(TASK STATEMENT):
The answer must consist of every line below that holds the word "leftbtn".

======== EXTRACTED RECORDS

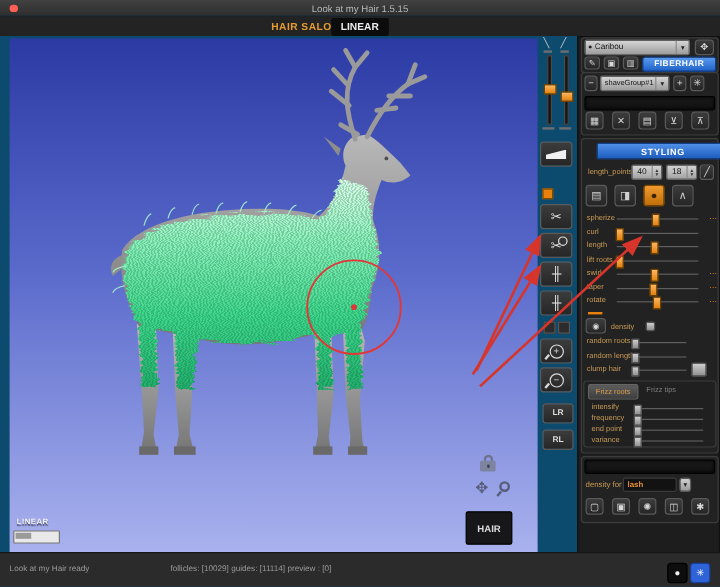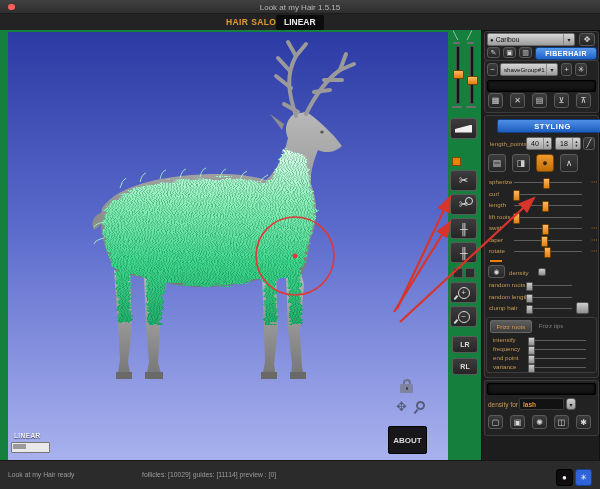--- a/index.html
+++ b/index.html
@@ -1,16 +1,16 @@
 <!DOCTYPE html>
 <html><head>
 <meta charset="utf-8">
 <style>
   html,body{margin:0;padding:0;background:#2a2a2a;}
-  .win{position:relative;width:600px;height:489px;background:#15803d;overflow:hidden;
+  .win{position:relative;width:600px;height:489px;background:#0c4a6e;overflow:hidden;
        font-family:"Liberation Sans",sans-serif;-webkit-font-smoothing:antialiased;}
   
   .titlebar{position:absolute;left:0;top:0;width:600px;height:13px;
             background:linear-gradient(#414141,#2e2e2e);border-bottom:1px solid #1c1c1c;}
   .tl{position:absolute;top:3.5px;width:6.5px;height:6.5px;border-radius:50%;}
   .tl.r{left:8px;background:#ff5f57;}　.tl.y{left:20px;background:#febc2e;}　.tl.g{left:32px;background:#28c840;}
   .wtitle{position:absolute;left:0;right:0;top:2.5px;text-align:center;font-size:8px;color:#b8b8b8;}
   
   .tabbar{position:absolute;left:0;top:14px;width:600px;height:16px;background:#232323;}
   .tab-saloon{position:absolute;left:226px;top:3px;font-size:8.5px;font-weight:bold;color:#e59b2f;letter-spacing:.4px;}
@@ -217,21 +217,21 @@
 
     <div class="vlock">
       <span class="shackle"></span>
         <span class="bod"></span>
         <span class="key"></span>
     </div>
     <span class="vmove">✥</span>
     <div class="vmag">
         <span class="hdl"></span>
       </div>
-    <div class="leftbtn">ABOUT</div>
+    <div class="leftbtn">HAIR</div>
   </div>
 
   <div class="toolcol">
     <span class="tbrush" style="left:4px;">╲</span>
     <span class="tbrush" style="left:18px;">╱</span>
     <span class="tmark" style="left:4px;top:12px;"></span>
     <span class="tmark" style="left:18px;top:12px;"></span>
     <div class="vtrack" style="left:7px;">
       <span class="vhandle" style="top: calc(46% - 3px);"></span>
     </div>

================

(RESPONSE):
-    <div class="leftbtn">ABOUT</div>
+    <div class="leftbtn">HAIR</div>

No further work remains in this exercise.